[TASK GOAL] From the records below, please print only the lines from the one containing "column Commission | formula: [Seuil de sécurité] * 0,95" through the one containing "2024-03-05 18:06:48 | Prix du produit: 1,32", both included. Skip the pictures.

Revision tracking records:
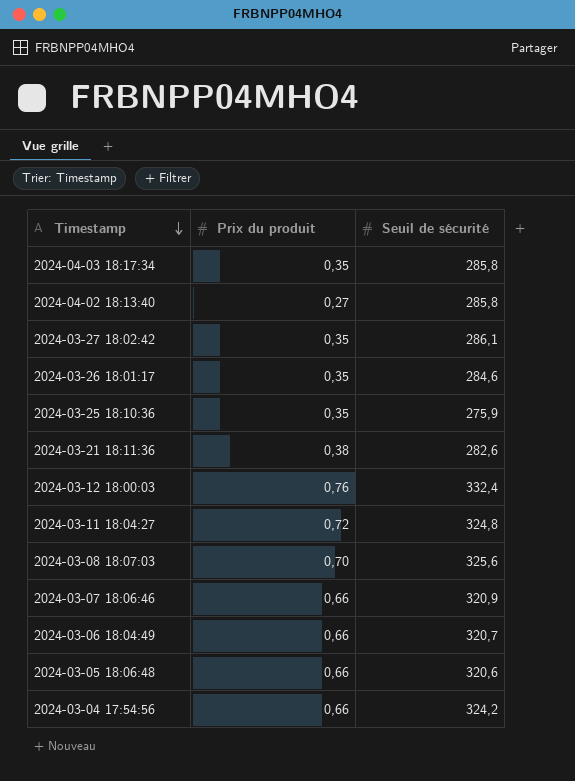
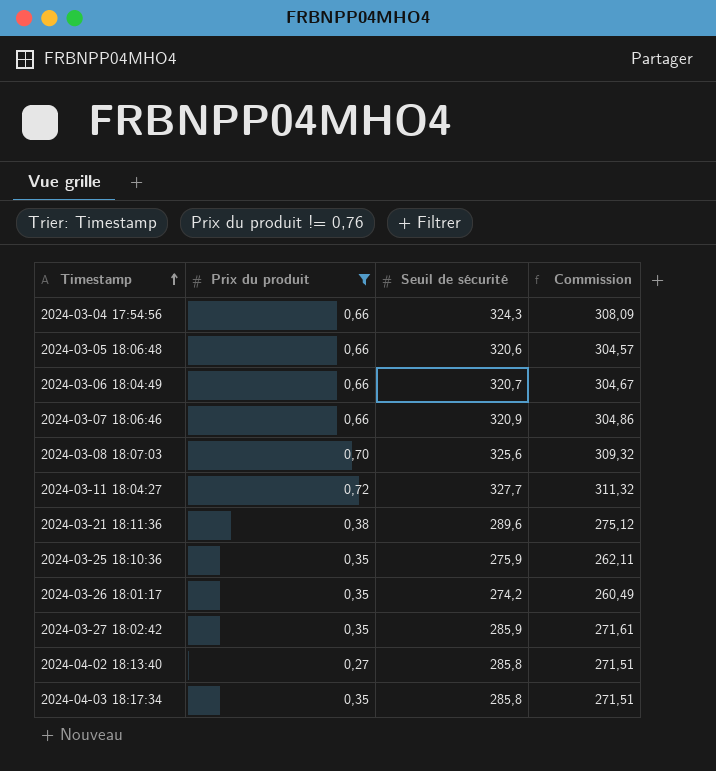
filter: none -> Prix du produit != 0,76
row order: Timestamp descending -> Timestamp ascending
column Commission | formula: none -> [Seuil de sécurité] * 0,95
2024-03-04 17:54:56 | Seuil de sécurité: 324,2 -> 324,3
2024-03-11 18:04:27 | Seuil de sécurité: 324,8 -> 327,7
2024-03-21 18:11:36 | Seuil de sécurité: 282,6 -> 289,6
2024-03-26 18:01:17 | Seuil de sécurité: 284,6 -> 274,2
2024-03-27 18:02:42 | Seuil de sécurité: 286,1 -> 285,9

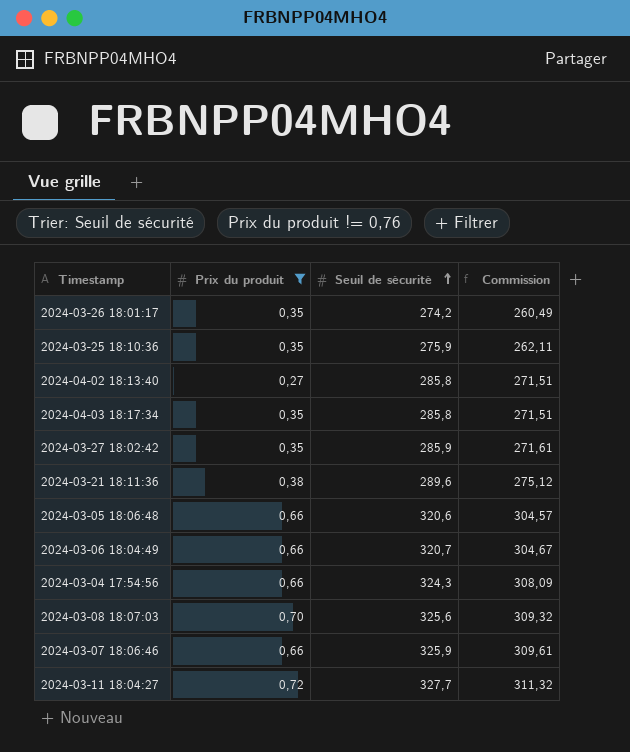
row order: Timestamp ascending -> Seuil de sécurité ascending
2024-03-07 18:06:46 | Seuil de sécurité: 320,9 -> 325,9
2024-03-07 18:06:46 | Commission: 304,86 -> 309,61

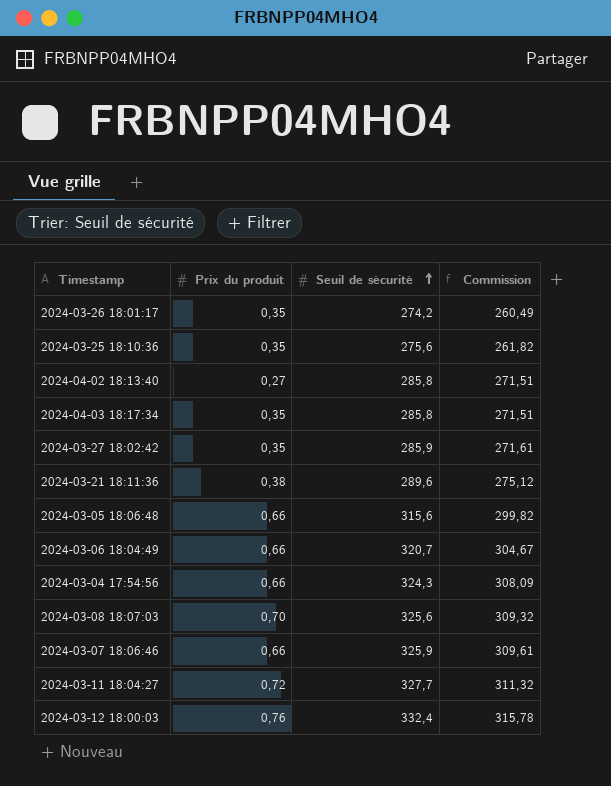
filter: Prix du produit != 0,76 -> none
2024-03-25 18:10:36 | Seuil de sécurité: 275,9 -> 275,6
2024-03-25 18:10:36 | Commission: 262,11 -> 261,82
2024-03-05 18:06:48 | Seuil de sécurité: 320,6 -> 315,6
2024-03-05 18:06:48 | Commission: 304,57 -> 299,82

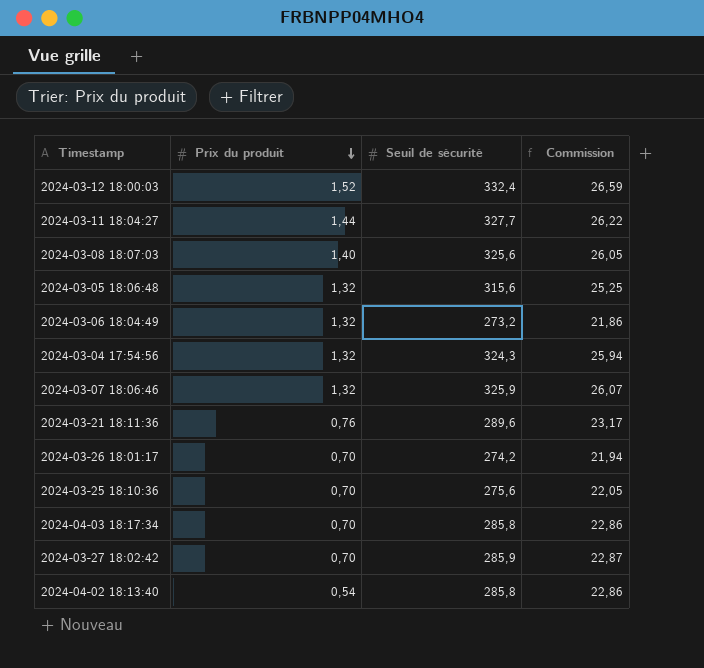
row order: Seuil de sécurité ascending -> Prix du produit descending
column Commission | formula: [Seuil de sécurité] * 0,95 -> [Seuil de sécurité] * 0,08
2024-03-12 18:00:03 | Prix du produit: 0,76 -> 1,52
2024-03-11 18:04:27 | Prix du produit: 0,72 -> 1,44
2024-03-08 18:07:03 | Prix du produit: 0,70 -> 1,40
2024-03-05 18:06:48 | Prix du produit: 0,66 -> 1,32
2024-03-06 18:04:49 | Prix du produit: 0,66 -> 1,32
2024-03-06 18:04:49 | Seuil de sécurité: 320,7 -> 273,2
2024-03-04 17:54:56 | Prix du produit: 0,66 -> 1,32
2024-03-07 18:06:46 | Prix du produit: 0,66 -> 1,32
2024-03-21 18:11:36 | Prix du produit: 0,38 -> 0,76
2024-03-26 18:01:17 | Prix du produit: 0,35 -> 0,70
2024-03-25 18:10:36 | Prix du produit: 0,35 -> 0,70
2024-04-03 18:17:34 | Prix du produit: 0,35 -> 0,70
2024-03-27 18:02:42 | Prix du produit: 0,35 -> 0,70
2024-04-02 18:13:40 | Prix du produit: 0,27 -> 0,54

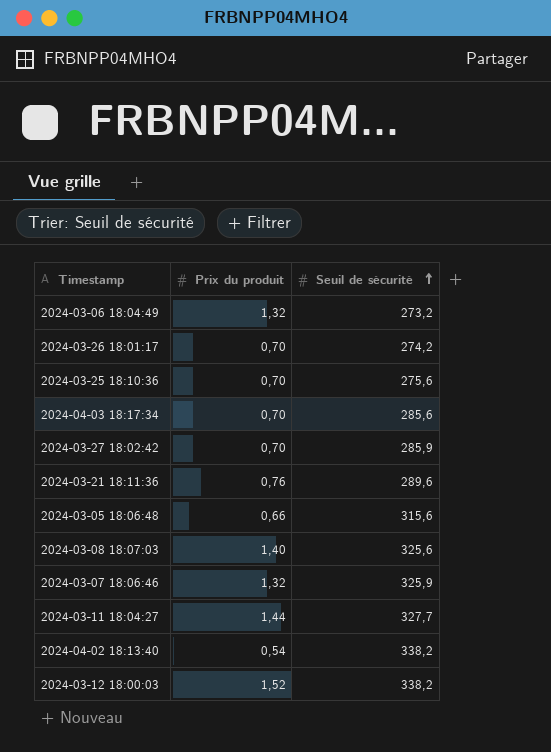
row order: Prix du produit descending -> Seuil de sécurité ascending
column Commission | formula: [Seuil de sécurité] * 0,08 -> none
row 2024-03-04 17:54:56: 1,32 | 324,3 | 25,94 -> none
2024-04-03 18:17:34 | Seuil de sécurité: 285,8 -> 285,6
2024-03-05 18:06:48 | Prix du produit: 1,32 -> 0,66
2024-04-02 18:13:40 | Seuil de sécurité: 285,8 -> 338,2
2024-03-12 18:00:03 | Seuil de sécurité: 332,4 -> 338,2

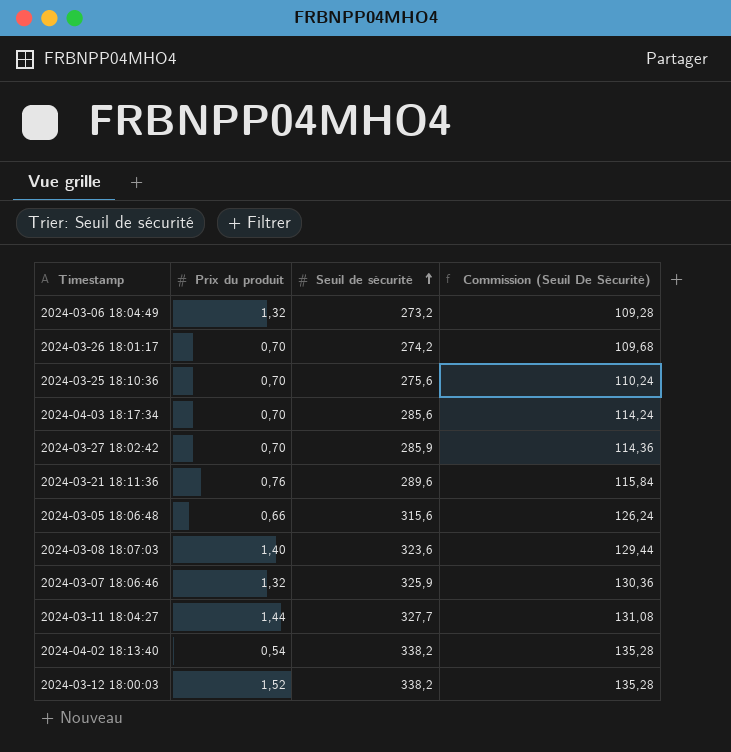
column Commission (Seuil De Sécurité) | formula: none -> [Seuil de sécurité] * 0,4
2024-03-08 18:07:03 | Seuil de sécurité: 325,6 -> 323,6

[SOLUTION]
column Commission | formula: [Seuil de sécurité] * 0,95 -> [Seuil de sécurité] * 0,08
2024-03-12 18:00:03 | Prix du produit: 0,76 -> 1,52
2024-03-11 18:04:27 | Prix du produit: 0,72 -> 1,44
2024-03-08 18:07:03 | Prix du produit: 0,70 -> 1,40
2024-03-05 18:06:48 | Prix du produit: 0,66 -> 1,32
2024-03-06 18:04:49 | Prix du produit: 0,66 -> 1,32
2024-03-06 18:04:49 | Seuil de sécurité: 320,7 -> 273,2
2024-03-04 17:54:56 | Prix du produit: 0,66 -> 1,32
2024-03-07 18:06:46 | Prix du produit: 0,66 -> 1,32
2024-03-21 18:11:36 | Prix du produit: 0,38 -> 0,76
2024-03-26 18:01:17 | Prix du produit: 0,35 -> 0,70
2024-03-25 18:10:36 | Prix du produit: 0,35 -> 0,70
2024-04-03 18:17:34 | Prix du produit: 0,35 -> 0,70
2024-03-27 18:02:42 | Prix du produit: 0,35 -> 0,70
2024-04-02 18:13:40 | Prix du produit: 0,27 -> 0,54

row order: Prix du produit descending -> Seuil de sécurité ascending
column Commission | formula: [Seuil de sécurité] * 0,08 -> none
row 2024-03-04 17:54:56: 1,32 | 324,3 | 25,94 -> none
2024-04-03 18:17:34 | Seuil de sécurité: 285,8 -> 285,6
2024-03-05 18:06:48 | Prix du produit: 1,32 -> 0,66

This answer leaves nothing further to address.